Another development that could bring up to 750 units is part of Buncher Co.’s $450 million Riverfront Landing complex, between 11th and 21st streets, along the Allegheny River, the company has said.

Becky Rodgers, president of Neighbors In The Strip, a community organization, isn’t surprised that developers are planning apartments there. It’s easy to walk the neighborhood, and there’s strong wholesale and retail activity.

“We are a vibrant neighborhood, one that is strategically located, close to Downtown, with easy access to the area from all sections of the region,” she said. “We have the Heinz History Center, along with the Pittsburgh Opera and Pittsburgh Ballet, both of which often provide weekend events that attract visitors.”

The $40 million Oxford project — apartments with one to three bedrooms — will include 186 interior and 84 off-site parking spaces, records show. There will be a courtyard with a swimming pool, fire pits and bocce, said Shawn Fox, director of business development. Tenants can walk the trail along the Allegheny River, he said.

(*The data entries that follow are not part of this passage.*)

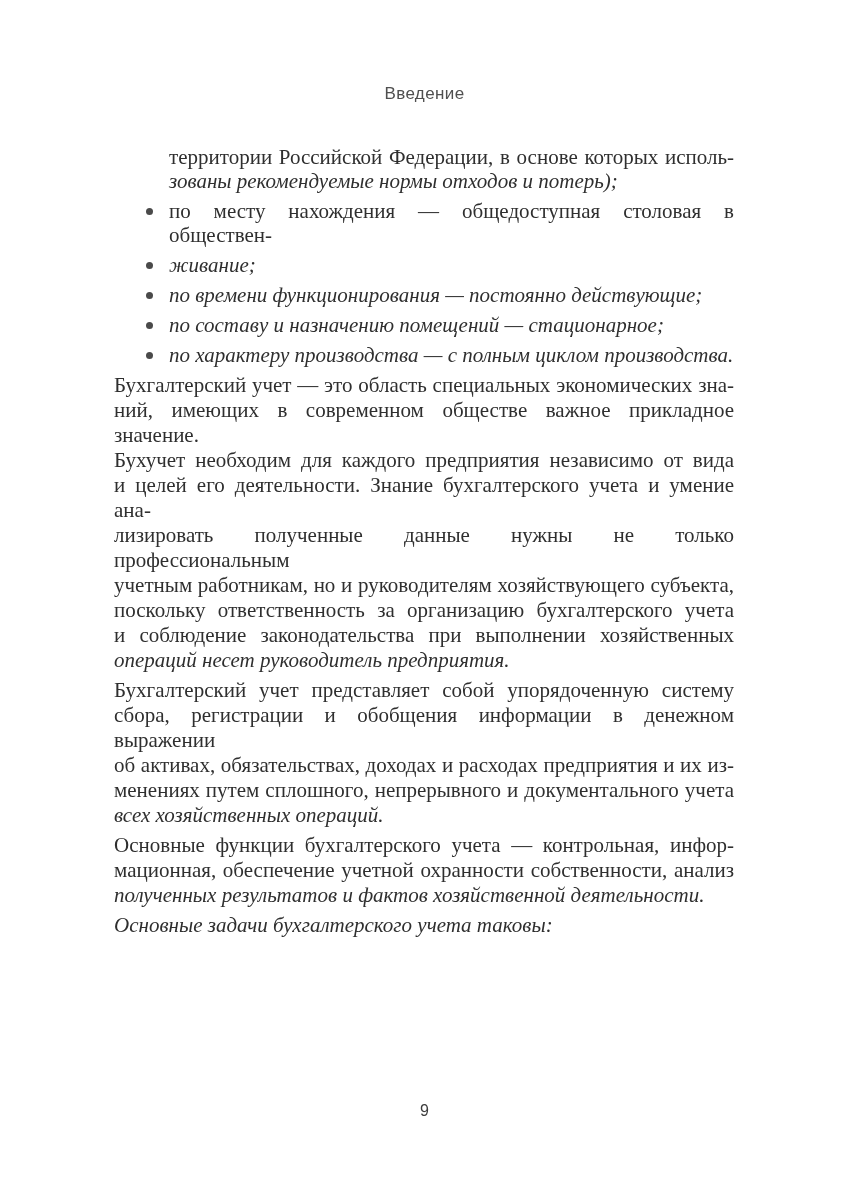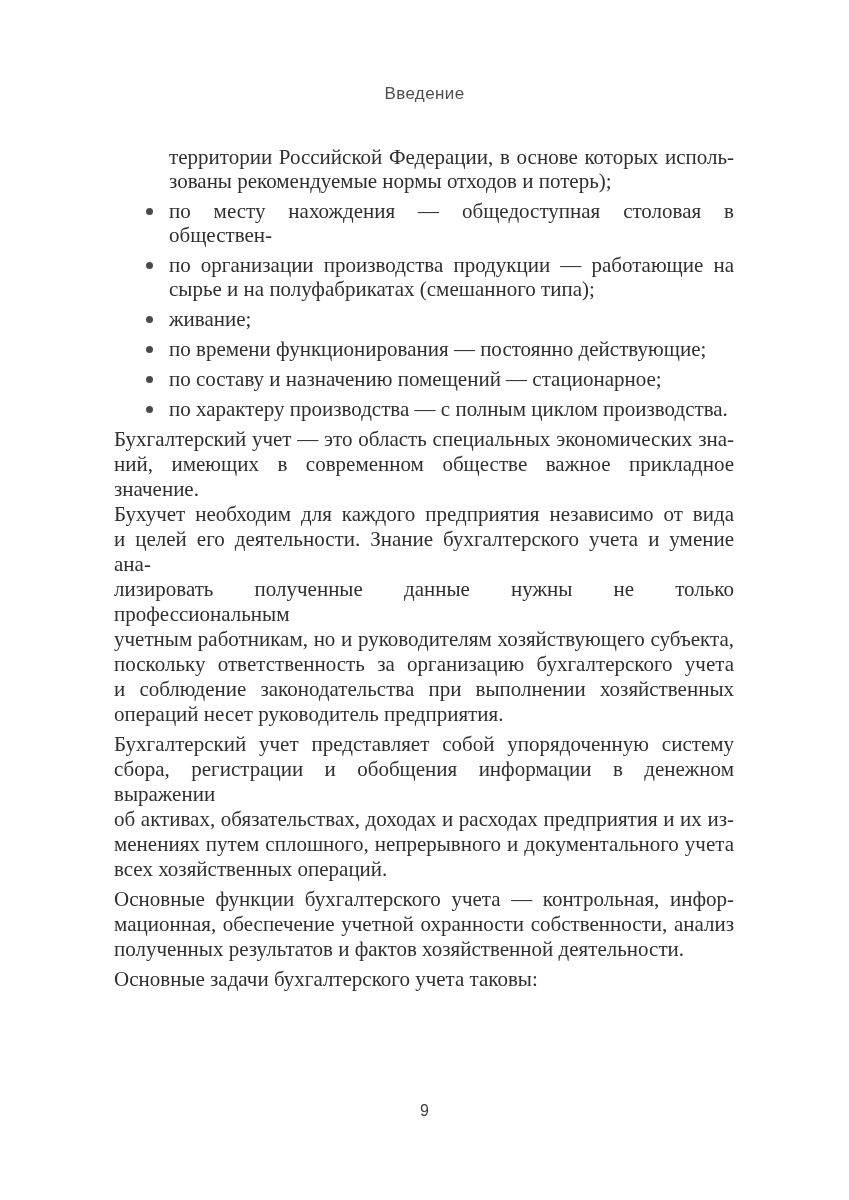--- a/index.html
+++ b/index.html
@@ -58,20 +58,21 @@
     margin-top: 5px;
     line-height: 25px;
   }
   .line {
     text-align: justify;
     text-align-last: justify;
   }
   .line.last {
     text-align: justify;
     text-align-last: left;
+    font-style: italic;
   }
   .folio {
     position: absolute;
     top: 1102px;
     left: 0;
     width: 100%;
     text-align: center;
     font-family: "Liberation Sans", sans-serif;
     font-size: 16px;
     color: var(--folio-color, #3d3d3d);
@@ -85,25 +86,20 @@
 
   <div class="content">
     <ul class="bullet-list" id="bullet-list">
         <li class="list-item">
           <div class="line">территории Российской Федерации, в основе которых исполь-</div>
           <div class="line last">зованы рекомендуемые нормы отходов и потерь);</div>
         </li>
         <li class="list-item">
           <span class="bullet-marker"></span>
           <div class="line">по месту нахождения — общедоступная столовая в обществен-</div>
-        </li>
-        <li class="list-item">
-          <span class="bullet-marker"></span>
-          <div class="line">по организации производства продукции — работающие на</div>
-          <div class="line last">сырье и на полуфабрикатах (смешанного типа);</div>
         </li>
         <li class="list-item">
           <span class="bullet-marker"></span>
           <div class="line last">живание;</div>
         </li>
         <li class="list-item">
           <span class="bullet-marker"></span>
           <div class="line last">по времени функционирования — постоянно действующие;</div>
         </li>
         <li class="list-item">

“Oxford likes the multi-family market in Pittsburgh, and particularly the Strip District, where tenants can access the Strip’s wholesale food and retail market and be close to Downtown,” he said.

The complex will be five stories, with the integral parking level half-underground, said Ben Kelley, Oxford’s development manager.

“It will be the first project in Allegheny County’s Green Boulevard Plan, and be Leadership in Energy and Environmental Design (LEED) certified,” he said.